El tolosarra y jeltzale José Ariztimuño, Aitzol, había sido detenido en alta mar cuando viajaba a Bilbao, encarcelado en Ondarreta y fusilado junto a la tapia del cementerio de Hernani en una noche del octubre de 1936. Aitzol fue escritor y político, portavoz de la sociedad Euskaltzaleak, animador y organizador de certámenes literarios en euskara, representaciones teatrales, concursos de bertsolarismo… La muerte nos equipara a todos, pero hay algunos muertos cuya memoria sobrevive a través de su legado. La de Aitzol es una de ellas.
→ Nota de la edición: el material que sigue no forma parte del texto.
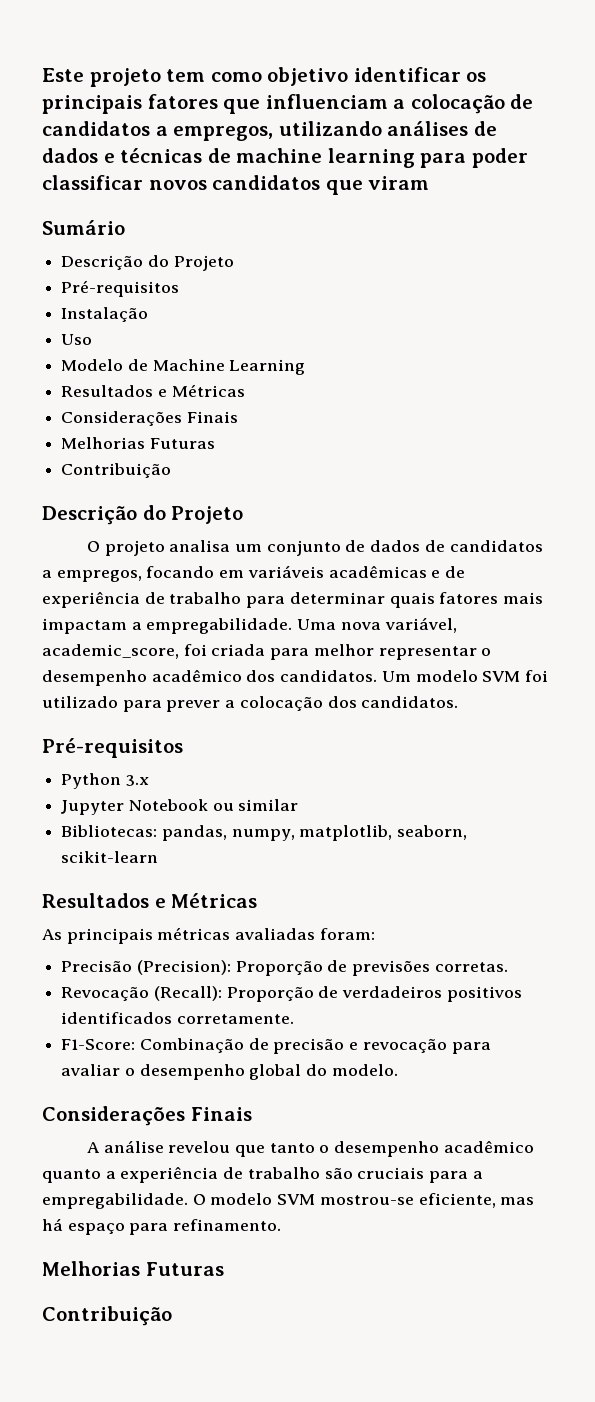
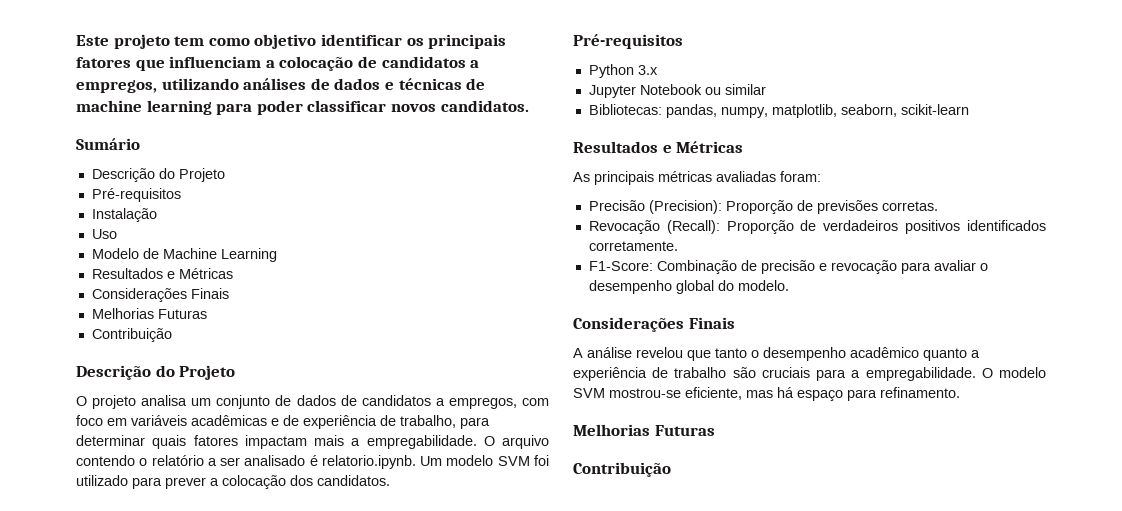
- Este projeto tem como objetivo identificar os principais fatores que influenciam a colocação de candidatos a empregos, utilizando análises de dados e técnicas de machine learning para poder classificar novos candidatos que viram
+ Este projeto tem como objetivo identificar os principais fatores que influenciam a colocação de candidatos a empregos, utilizando análises de dados e técnicas de machine learning para poder classificar novos candidatos.
- O projeto analisa um conjunto de dados de candidatos a empregos, focando em variáveis acadêmicas e de experiência de trabalho para determinar quais fatores mais impactam a empregabilidade. Uma nova variável, academic_score, foi criada para melhor representar o desempenho acadêmico dos candidatos. Um modelo SVM foi utilizado para prever a colocação dos candidatos.
+ O projeto analisa um conjunto de dados de candidatos a empregos, com foco em variáveis acadêmicas e de experiência de trabalho, para determinar quais fatores impactam mais a empregabilidade. O arquivo contendo o relatório a ser analisado é relatorio.ipynb. Um modelo SVM foi utilizado para prever a colocação dos candidatos.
Cuando abrimos la fosa de la cripta la encontramos desnuda, vacía. Movimos toneladas de tierra. Polvo. En un lateral una caja idéntica a las de los traslados al Valle de los Caídos. En el Archivo Municipal de Hernani, una información de la Guardia Civil («Relación nominal de los enterramientos colectivos que existen en la demarcación de este puesto», junio de 1958) similar a la de otros lugares en los que se recababan datos para mover los restos, identificando a los sacerdotes de la que luego sería cripta. Cabría la posibilidad, nada extravagante por cierto, de que Aitzol, hubiera sido trasladado al Valle de los Caídos, como Nagore y Azcona, como los de Cárcar, como los de Legutio, sin que los suyos, sin que sus familias tuvieran el más mínimo conocimiento de lo que sucedió. Y hoy, de ser cierta la hipótesis, sus restos reposarían junto al dictador, en un macabro mausoleo cuya mención debería servir para enervar nuestro espíritu. Siento, como decía Coloane, que llegó la hora de esos copiosos llantos celestiales que traspasen el corazón de los vivos en comunicación con sus muertos.